Top of EXERCISE INPUTS

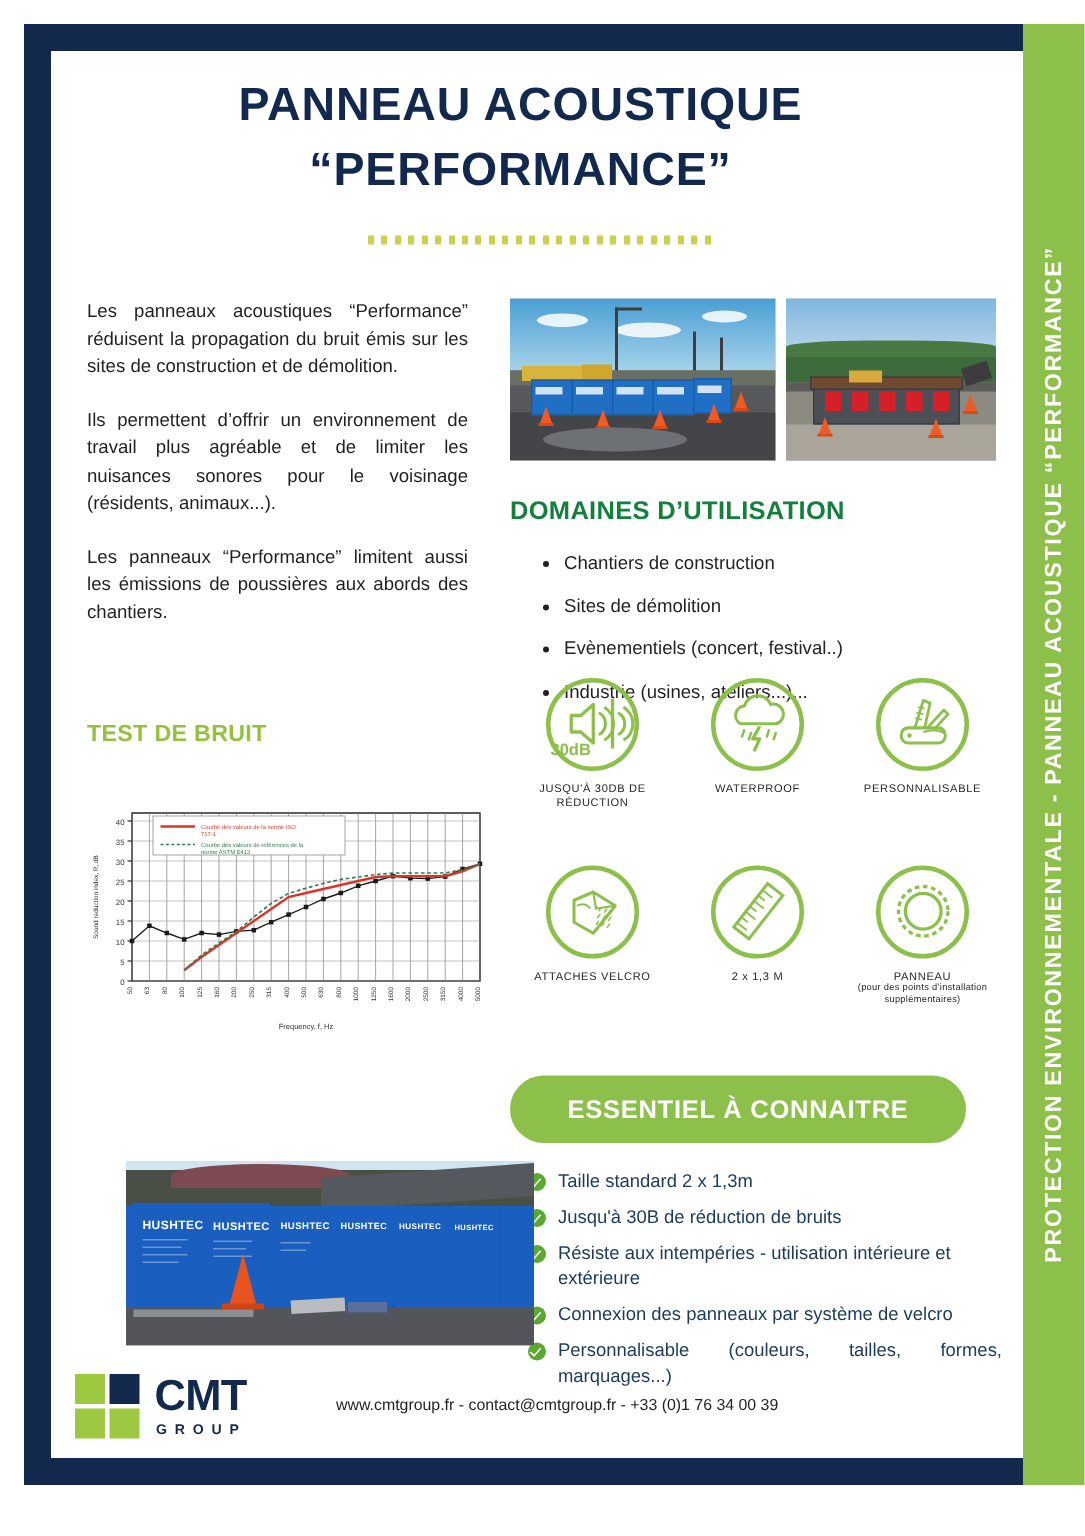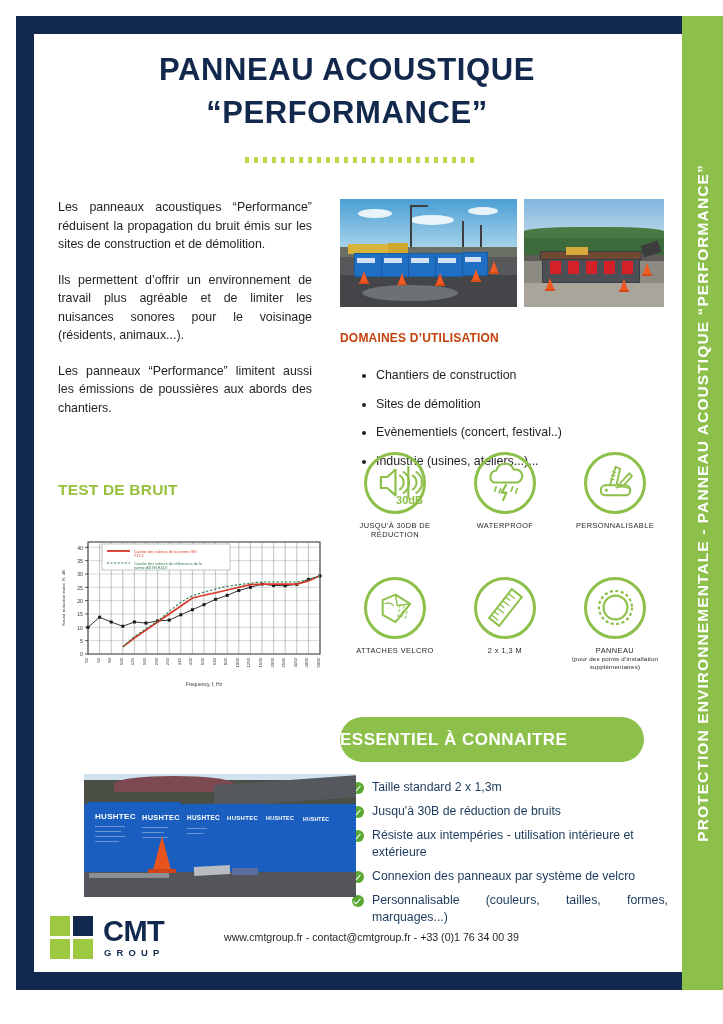--- a/index.html
+++ b/index.html
@@ -80,7 +80,7 @@
   
   .dom-title{
     position:absolute;left:340px;top:331px;
-    color:#c2410c;font-weight:bold;font-size:12px;letter-spacing:.2px;
+    color:#15803d;font-weight:bold;font-size:17px;letter-spacing:.2px;
   }
   .dom-list{
     position:absolute;left:348px;top:356px;width:320px;margin:0;padding:0 0 0 18px;

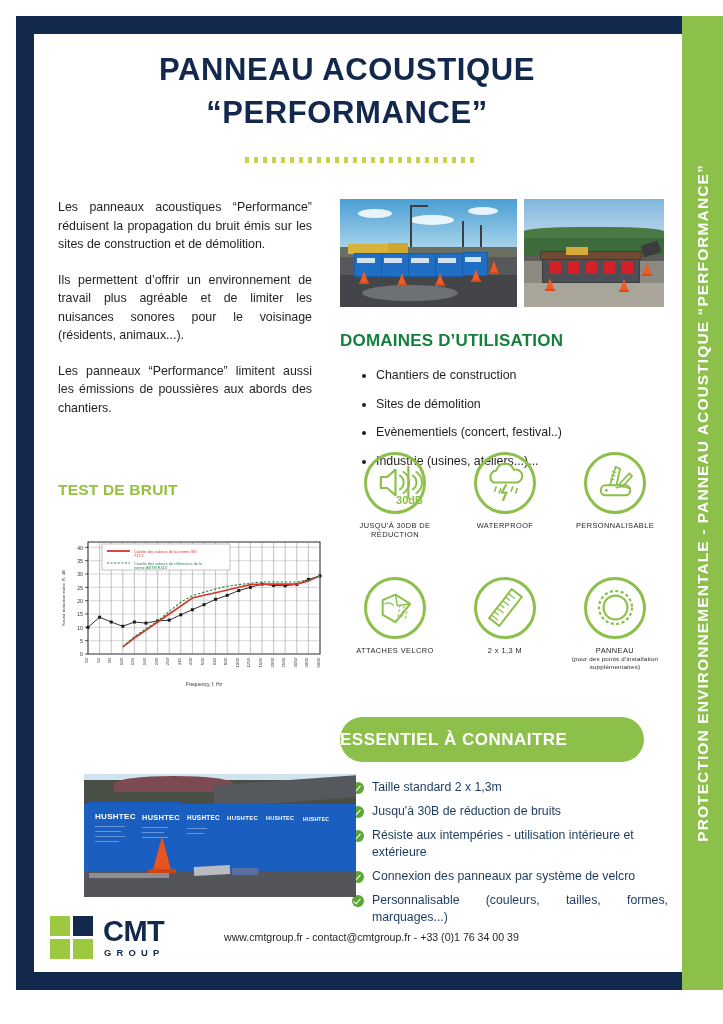--- a/index.html
+++ b/index.html
@@ -373,7 +373,7 @@
           <path d="M48 22 a9 9 0 0 1 0 16" fill="none" stroke="#8dc04a" stroke-width="2.2"></path>
           <path d="M52 18 a14 14 0 0 1 0 24" fill="none" stroke="#8dc04a" stroke-width="2.2"></path>
         </svg>
-        <div style="position:absolute;left:0;right:0;bottom:5px;text-align:right;color:#8dc04a;font-weight:bold;font-size:11px;">30dB</div>
+        <div style="position:absolute;left:0;right:0;bottom:5px;text-align:left;color:#8dc04a;font-weight:bold;font-size:11px;">30dB</div>
       </div>
       <div class="icon-label">JUSQU'À 30DB DE RÉDUCTION</div>
     </div>

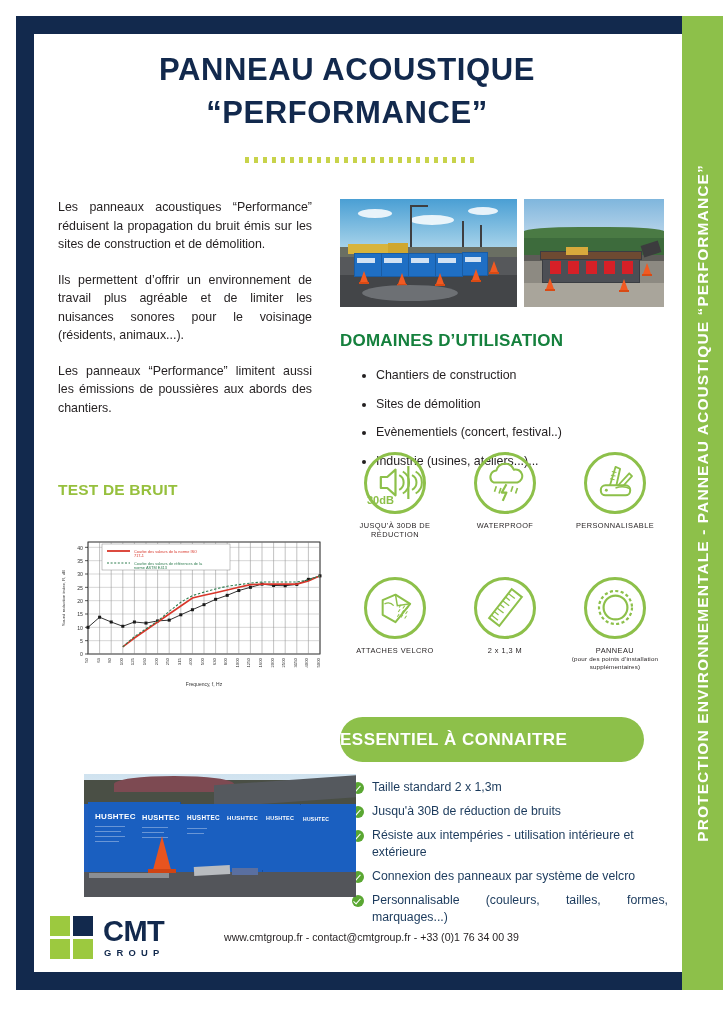--- a/index.html
+++ b/index.html
@@ -122,7 +122,7 @@
   .pill{
     position:absolute;left:340px;top:717px;width:304px;height:45px;
     background:#8dc04a;border-radius:24px;
-    display:flex;align-items:center;
+    display:flex;align-items:center;justify-content:center;
   }
   .pill span{color:#ffffff;font-weight:bold;font-size:17px;letter-spacing:.5px;}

Bottom of EXERCISE INPUTS

ASSIGNMENT: Output a precise copy of the entries, leaving the images out.

RESULT BELOW:
--- a/index.html
+++ b/index.html
@@ -80,7 +80,7 @@
   
   .dom-title{
     position:absolute;left:340px;top:331px;
-    color:#c2410c;font-weight:bold;font-size:12px;letter-spacing:.2px;
+    color:#15803d;font-weight:bold;font-size:17px;letter-spacing:.2px;
   }
   .dom-list{
     position:absolute;left:348px;top:356px;width:320px;margin:0;padding:0 0 0 18px;

--- a/index.html
+++ b/index.html
@@ -373,7 +373,7 @@
           <path d="M48 22 a9 9 0 0 1 0 16" fill="none" stroke="#8dc04a" stroke-width="2.2"></path>
           <path d="M52 18 a14 14 0 0 1 0 24" fill="none" stroke="#8dc04a" stroke-width="2.2"></path>
         </svg>
-        <div style="position:absolute;left:0;right:0;bottom:5px;text-align:right;color:#8dc04a;font-weight:bold;font-size:11px;">30dB</div>
+        <div style="position:absolute;left:0;right:0;bottom:5px;text-align:left;color:#8dc04a;font-weight:bold;font-size:11px;">30dB</div>
       </div>
       <div class="icon-label">JUSQU'À 30DB DE RÉDUCTION</div>
     </div>

--- a/index.html
+++ b/index.html
@@ -122,7 +122,7 @@
   .pill{
     position:absolute;left:340px;top:717px;width:304px;height:45px;
     background:#8dc04a;border-radius:24px;
-    display:flex;align-items:center;
+    display:flex;align-items:center;justify-content:center;
   }
   .pill span{color:#ffffff;font-weight:bold;font-size:17px;letter-spacing:.5px;}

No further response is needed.